Is it better to dethatch or aerate first?

It is better to aerate your lawn first, before even thinking of dethatching it. This is because lawns tend to develop thatch at a slower rate when compared to the rate at which the soil compacts. Therefore, while aeration is a lawn care routine that has to be done every other year, dethatching is a process that is usually done once after every 5 years.

As a result, in most cases, a lawn is usually aerated several times before it is dethatched. In fact, in most cases, the process of aeration — where soil cores are removed — can be used as a way to reduce the rate at which the thatch layer grows, and hence it can delay the need for dethatching.

However, if things have gotten to a point where dethatching is necessary, then you will have to dethatch the lawn first. This is because a thick thatch layer will exist between the grass blades and the soil, and since aeration is a process that involves cutting chunks of soil, removing this layer will make the aeration process easier and more effective. In such a case, it will be prudent to dethatch the lawn first, before aerating it.

It is important to note that while both of these processes are essential to a lawn’s health, it is always advisable that they are not carried out during the same season. It is recommended that you refrain from aerating your lawn in the year that you are planning on dethatching it. This is because both of these processes tend to cause significant trauma to the lawn. And since the lawn needs time to recover, subjecting it to two processes that are traumatic within the same season can end up causing irreparable harm.

Best ways to dethatch your lawn

The best way to dethatch your lawn is to use specialized dethatching tools. For small lawns, manually removing the thatch by using a dethatching rake will do especially if the lawn has light thatch. However, if you are working on a larger lawn, then using power rakes or dethatchers with vertical blades is advisable. These tools use automatically rotating blades or tines to cut into the thatch layer, and they thus tend to be more effective at handling larger-sized lawns or lawns with thick thatch layers.

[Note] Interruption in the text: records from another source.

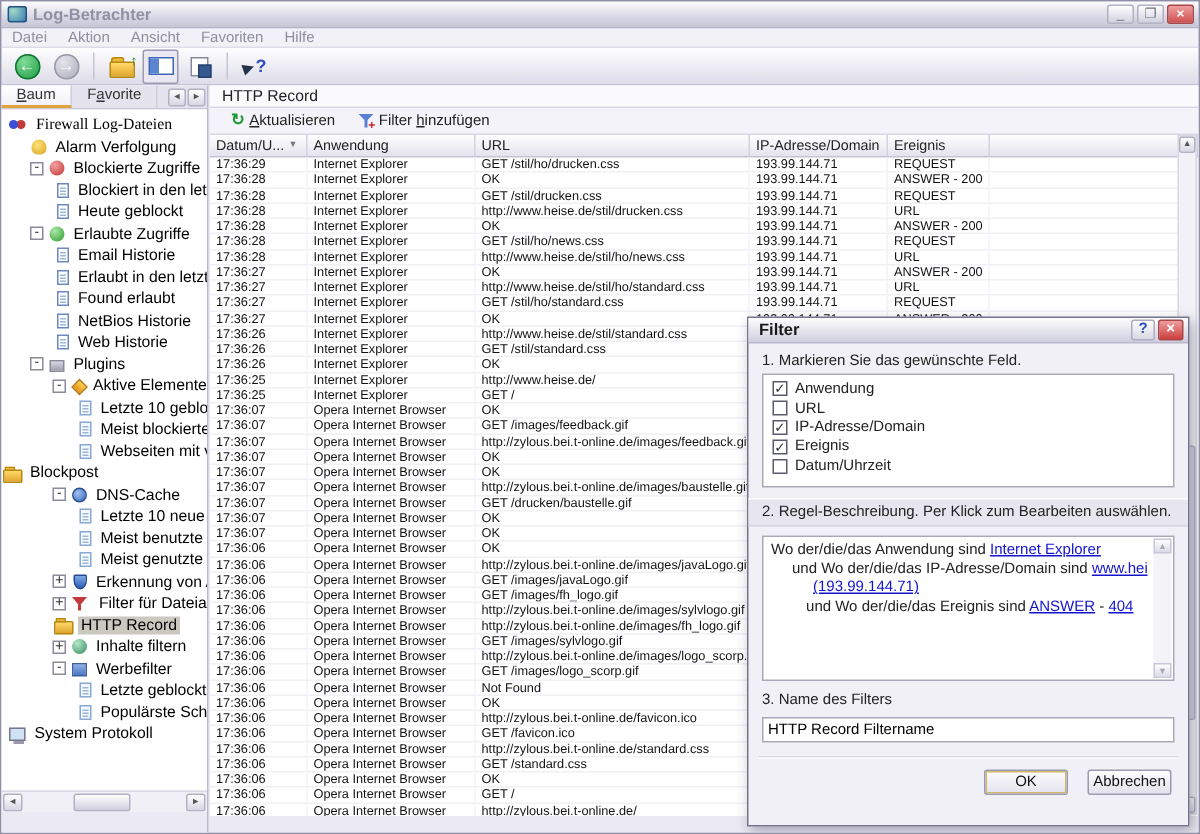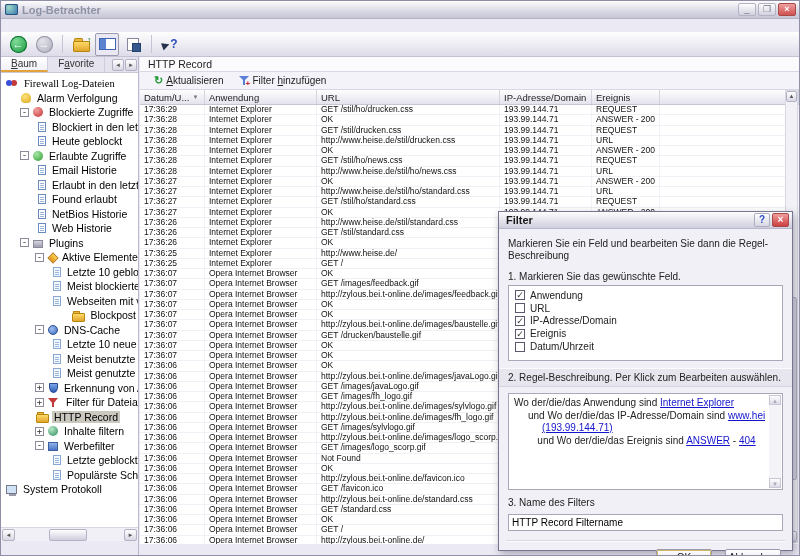--- a/index.html
+++ b/index.html
@@ -145,6 +145,13 @@
     <span class="win-btn close">×</span>
   </div>
 
+  <div class="menubar">
+      <span class="menu-item">Datei</span>
+      <span class="menu-item">Aktion</span>
+      <span class="menu-item">Ansicht</span>
+      <span class="menu-item">Favoriten</span>
+      <span class="menu-item">Hilfe</span>
+    </div>
 
   <div class="toolbar">
     <span class="tb-btn">

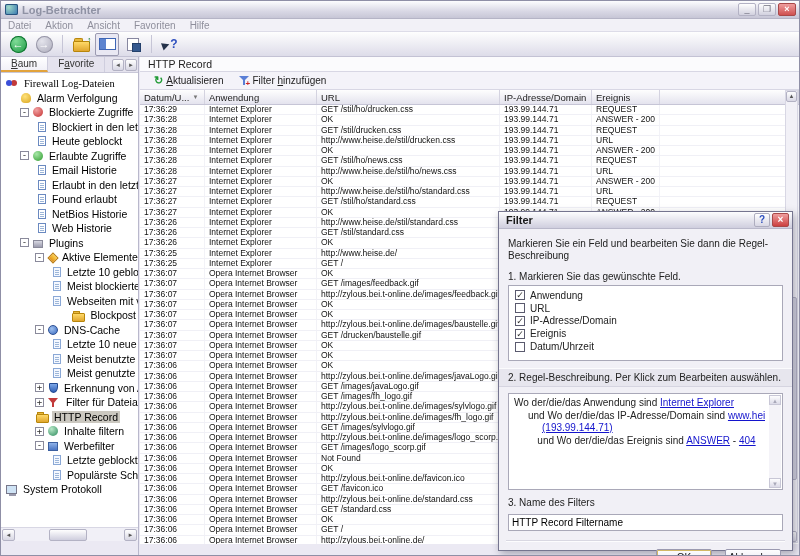--- a/index.html
+++ b/index.html
@@ -719,7 +719,6 @@
       <span class="dlg-close">×</span>
     </div>
     <div class="dlg-body">
-      <div class="dlg-intro">Markieren Sie ein Feld und bearbeiten Sie dann die Regel-Beschreibung</div>
       <div class="dlg-step">1. Markieren Sie das gewünschte Feld.</div>
       <div class="fieldbox">
           <div class="cb-row">

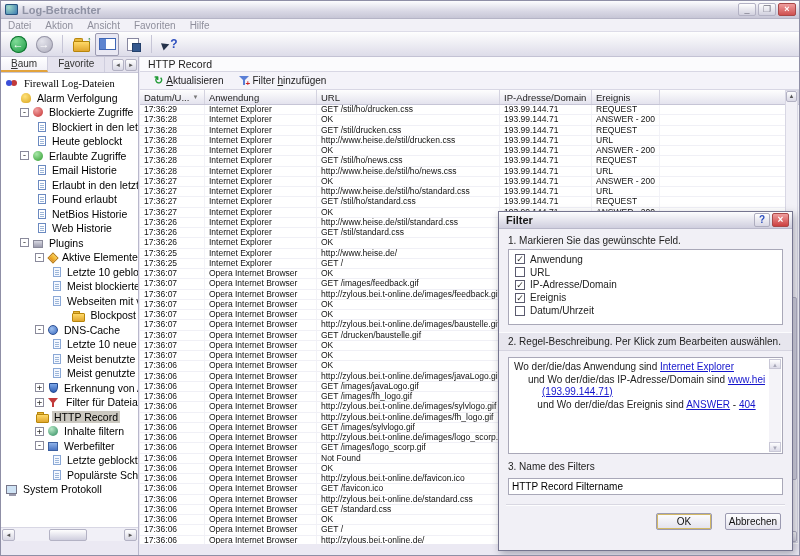--- a/index.html
+++ b/index.html
@@ -258,7 +258,7 @@
             <span class="ti ti-page2"></span>
             <span class="t-label">Webseiten mit vielen akt</span>
           </div>
-          <div class="tree-item" style=" justify-content: flex-end;">
+          <div class="tree-item" style="">
             <span class="ti ti-folder"></span>
             <span class="t-label">Blockpost</span>
           </div>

Before dethatching, it is always advisable that you water the lawn at least the day before. This will ensure that the lawn is moist, something that will make the process easier. Cutting the grass to a point where it is half of its normal height is also recommended.

Removing the thatch layer naturally by accelerating the rate at which dead material in the thatch layer decomposes, is also a great way of dethatching a lawn. With this method, all you have to do is to create conditions that are conducive to microbial activity. This includes treating the soil to ensure that it has the ideal pH, watering your soil regularly, and improving soil aeration.

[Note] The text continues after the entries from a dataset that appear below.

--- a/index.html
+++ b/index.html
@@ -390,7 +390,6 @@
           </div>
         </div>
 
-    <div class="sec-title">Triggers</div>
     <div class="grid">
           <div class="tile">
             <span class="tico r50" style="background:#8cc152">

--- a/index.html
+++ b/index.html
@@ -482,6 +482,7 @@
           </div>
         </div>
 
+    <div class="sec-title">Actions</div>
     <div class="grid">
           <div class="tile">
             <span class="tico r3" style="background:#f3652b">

Dethatching your lawn naturally is great because it doesn’t inflict as much damage to the lawn as mechanical dethatching. However, it tends to be slow, and when you are dealing with extremely thick thatch layers, can sometimes prove to be ineffective.

Cost of dethatching by a lawn care company

Generally, the cost of dethatching a lawn is between $0.2 and $0.4 per square foot. However, this cost varies widely depending on the size of the lawn and the thickness of the thatch layer. As a result, the cost can be as low as $100 or as high as $700, with most people spending an average of $215 per dethatching job.

DIY vs professional dethatching

Generally, DIY dethatching tends to be cheaper than professional dethatching. This is because when you choose to dethatch your lawn on your own, you won’t pay for the expertise and time of the lawn care company. As a result, you will have to rent out dethatching equipment, and then dedicate time to getting the process done. This makes DIY dethatching a more time-consuming and labor-intensive option.

On the other hand, while professional dethatching typically costs more, it tends to be a convenient alternative. This is so especially for people who don’t have time to spend time working on their lawns. It is also ideal for anyone who cares about getting the best results, simply because experts and lawn care specialists tend to do a better job than DIYers. These companies have better tools, have a richer on-the-job experience, and generally get the job done faster.